What is dehydration?
Dehydration is a condition wherein body fluid is excessively lost. There are three types of dehydration. First is hypotonic or hyponatremic dehydration wherein electrolytes, particularly sodium, is lost in the body. Second is hypertonic or hypernatremic wherein water is lost in the body and third is isotonic or isonatremic wherein there is equal loss of water and electrolytes in the body. The most common type of dehydration experienced by humans is isotonic. Knowing the type of dehydration is important so that appropriate management can be given to those who are experiencing it.

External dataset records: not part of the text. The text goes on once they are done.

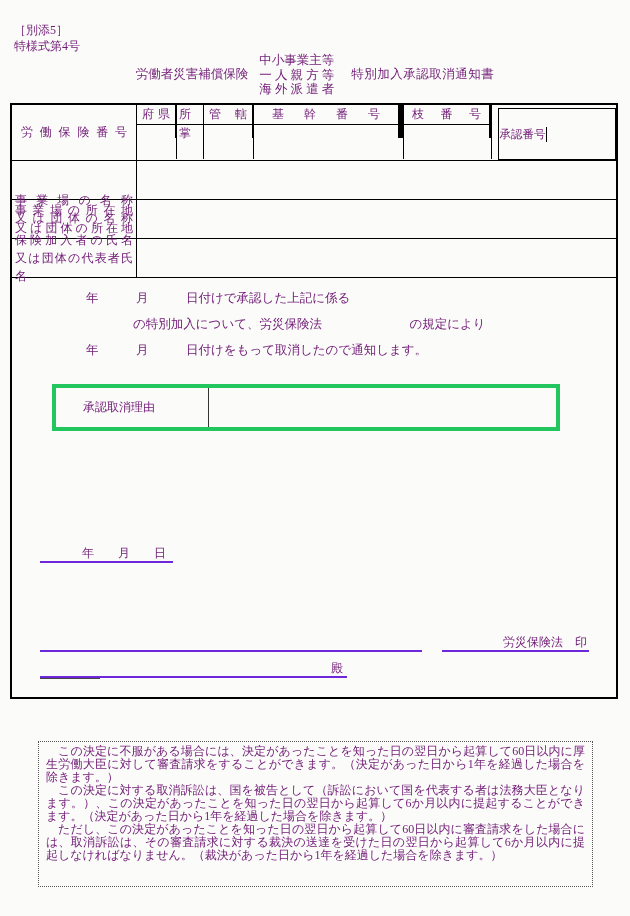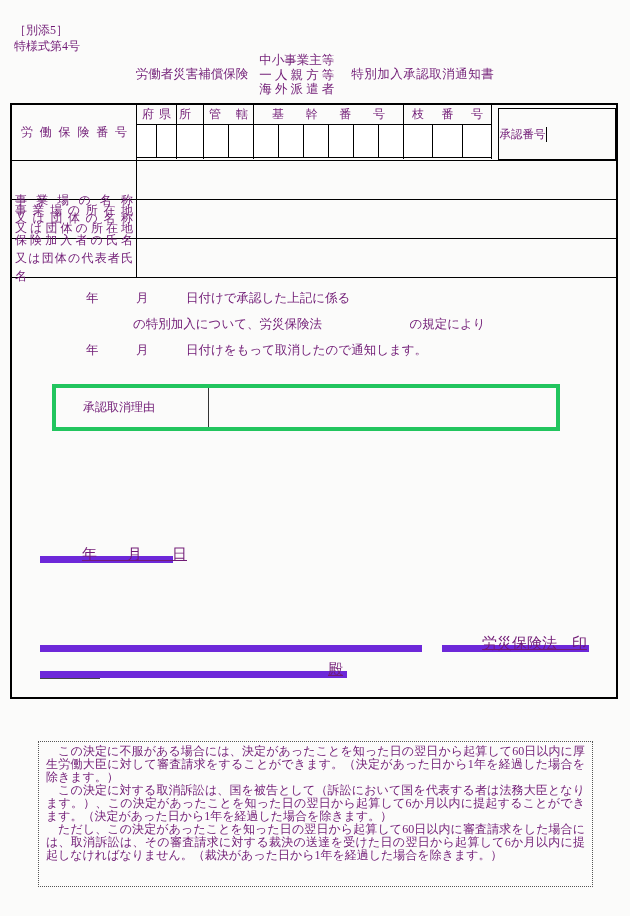"府県" .grp { flex-direction: column -> row }
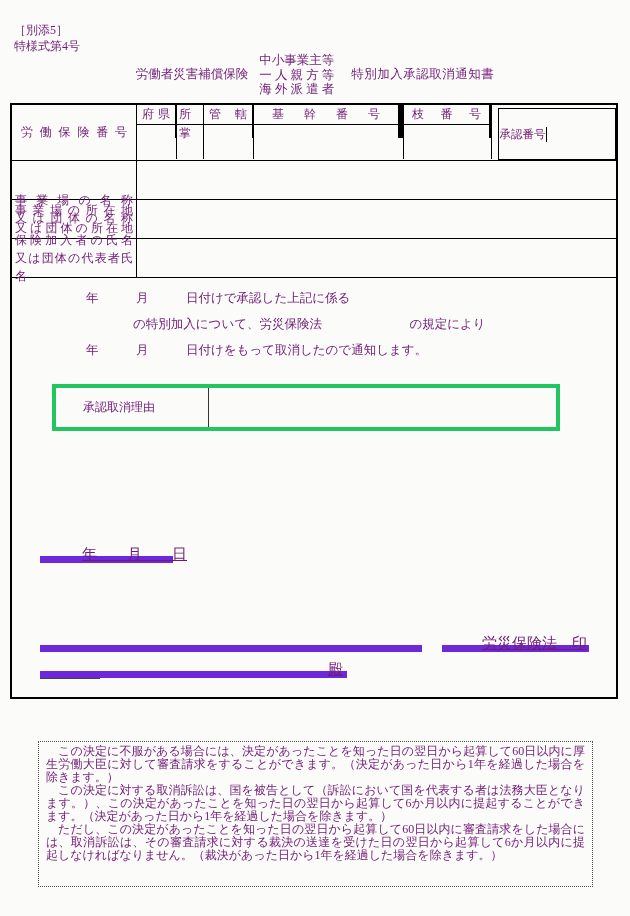"年 月 日" .uline { border-bottom: 7px solid #6d28d9 -> 2px solid #6d28d9; font-size: 15px -> 12px; text-decoration: underline -> none }
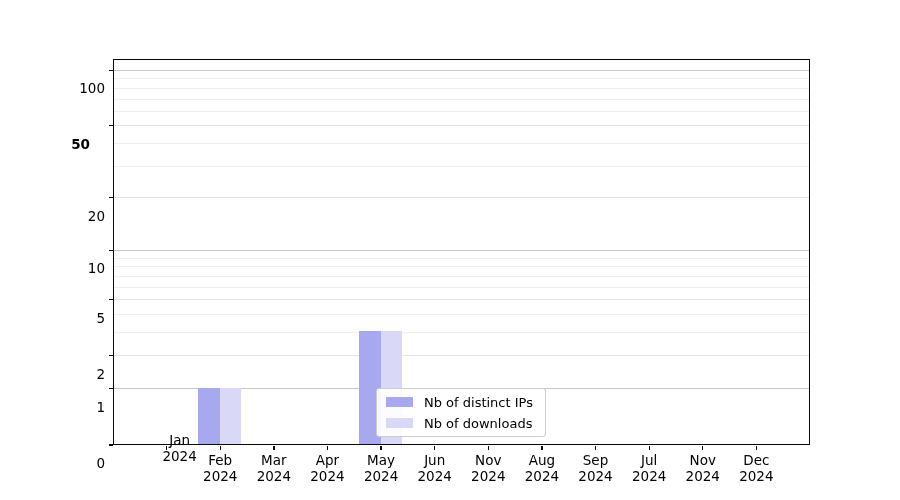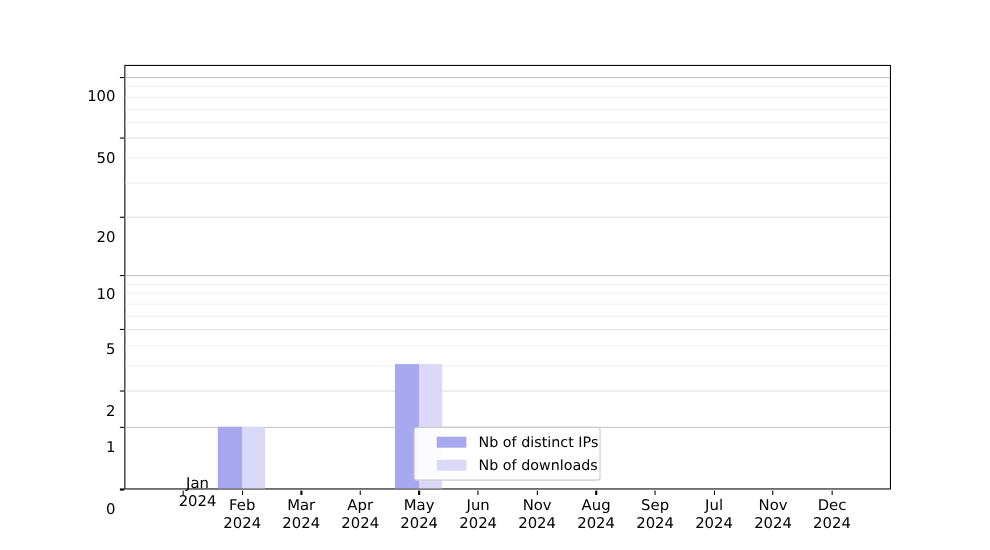"50" div.ytick-label { font-weight: none -> bold; left: 63px -> 48px }
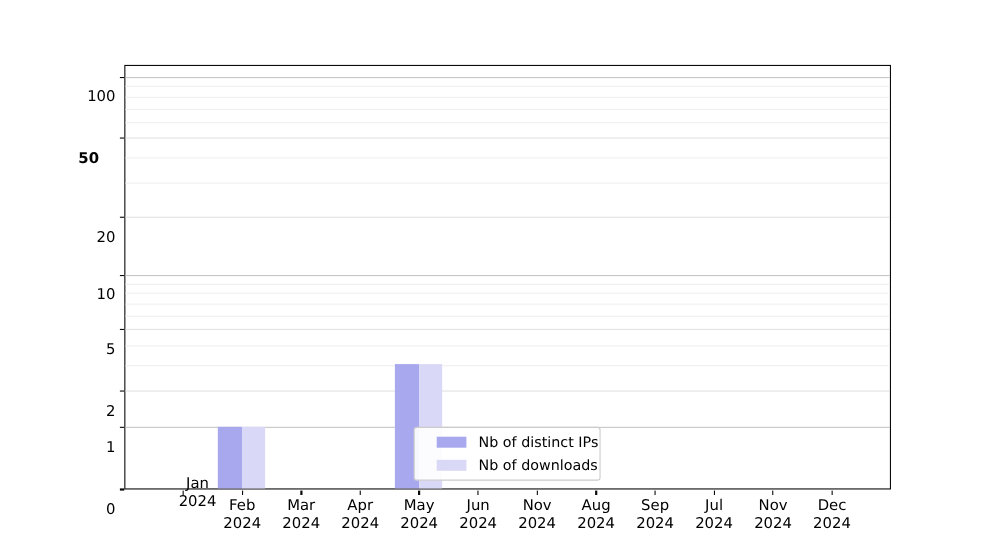"Nb of distinct IPs" .legend { padding-left: 20px -> 9px }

There are numerous causes of dehydration and some of these are as follows: fever, vomiting, diarrhea, diseases (like Amoebiasis), increased urination, decrease fluid intake, injury in the oral area which hinders the person to take in water, and lack of potable water.
What are the symptoms of dehydration in women?
Understanding the symptoms and signs of dehydration is key in being able to identify when it is taking place. Dehydration is becoming a common killer of people due to recent heat waves, so it’s now more important than ever to understand what you’re looking at.
Symptoms of dehydration are women are also the same as with men and infants. Some of these symptoms are dry oral mucosa, dry tongue, sunken eye balls, dry skin, increased thirst, decrease urine output, concentrated urine, body weakness, decrease in body weight, inability to sweat, dizziness and palpitations.
Here’s a video showing a simple test for dehydration:
What is the treatment for dehydration?
When these symptoms are observed, it is best to immediately seek medical attention. Severe dehydration can cause neurological deficits and could even lead to death. If still at home, it is best to drink a lot of water or any oral rehydrating solutions. Volume per volume replacement is advised. It means that when an estimated 100ml of water is eliminated in the body (through stool for example), a 100 ml of water should also be taken in so that water balance in the body is maintained. In the hospital, intravenous therapy and mediations to stop the cause of water loss are advised.
If the cause of dehydration is severe diarrhea and vomiting (in case of Amoeabiasis), medical management includes water replacement through intravenous therapy and intake of medications, like metronidazole, to combat the causative agent of Amoebiasis.
How to prevent dehydration
Prevention is better than cure. To prevent dehydration, one should always drink a lot of water. Drinking at least 8 glasses of water a day is advised but that still depends on the activities one engages. Sports fanatics should drink more water because they lose more body fluid than the average person at home watching television. Rehydration salts and drinks can help combat dehydration and maintain the electrolytes needed.